---------- AVAILABLE DATA ----------

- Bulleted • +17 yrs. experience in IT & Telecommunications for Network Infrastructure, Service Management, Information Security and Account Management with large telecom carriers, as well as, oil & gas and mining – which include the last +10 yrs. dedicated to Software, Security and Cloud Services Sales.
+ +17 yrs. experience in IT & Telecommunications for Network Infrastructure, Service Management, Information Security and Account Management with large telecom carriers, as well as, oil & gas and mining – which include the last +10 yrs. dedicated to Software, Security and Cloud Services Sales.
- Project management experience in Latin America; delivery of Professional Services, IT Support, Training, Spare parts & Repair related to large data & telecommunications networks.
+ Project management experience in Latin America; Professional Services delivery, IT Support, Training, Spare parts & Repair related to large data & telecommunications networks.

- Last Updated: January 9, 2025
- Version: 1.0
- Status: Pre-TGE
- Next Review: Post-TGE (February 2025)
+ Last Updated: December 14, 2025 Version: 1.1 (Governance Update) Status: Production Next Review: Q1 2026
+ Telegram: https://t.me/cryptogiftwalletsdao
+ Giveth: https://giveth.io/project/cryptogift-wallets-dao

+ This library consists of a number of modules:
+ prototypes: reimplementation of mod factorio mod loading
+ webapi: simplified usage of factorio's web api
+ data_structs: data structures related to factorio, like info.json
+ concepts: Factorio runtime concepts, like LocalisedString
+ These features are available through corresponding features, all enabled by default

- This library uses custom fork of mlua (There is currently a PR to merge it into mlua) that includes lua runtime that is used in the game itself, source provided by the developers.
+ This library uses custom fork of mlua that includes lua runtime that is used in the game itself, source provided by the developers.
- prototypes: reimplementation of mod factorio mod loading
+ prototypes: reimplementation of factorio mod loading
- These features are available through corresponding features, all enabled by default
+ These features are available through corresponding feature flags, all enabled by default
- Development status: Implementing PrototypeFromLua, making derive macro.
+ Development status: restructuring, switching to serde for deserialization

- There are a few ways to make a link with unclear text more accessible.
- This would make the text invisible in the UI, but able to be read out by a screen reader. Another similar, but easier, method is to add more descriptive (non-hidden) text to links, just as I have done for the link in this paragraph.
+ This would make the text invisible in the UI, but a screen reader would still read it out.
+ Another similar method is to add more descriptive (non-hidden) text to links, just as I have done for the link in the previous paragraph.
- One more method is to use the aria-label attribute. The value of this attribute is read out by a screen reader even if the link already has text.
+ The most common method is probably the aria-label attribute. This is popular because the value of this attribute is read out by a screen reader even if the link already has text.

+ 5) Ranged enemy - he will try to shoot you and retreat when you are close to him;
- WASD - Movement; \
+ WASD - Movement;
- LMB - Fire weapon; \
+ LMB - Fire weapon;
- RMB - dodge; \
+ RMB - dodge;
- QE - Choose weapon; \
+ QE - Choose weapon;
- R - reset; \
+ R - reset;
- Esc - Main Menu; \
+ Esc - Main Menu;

----------

● **ASSIGNMENT**: The lines to output run from the one containing "- RMB - dodge; \" to the last line of the entries; give them back exactly.

● **RESPONSE BELOW**:
- RMB - dodge; \
+ RMB - dodge;
- QE - Choose weapon; \
+ QE - Choose weapon;
- R - reset; \
+ R - reset;
- Esc - Main Menu; \
+ Esc - Main Menu;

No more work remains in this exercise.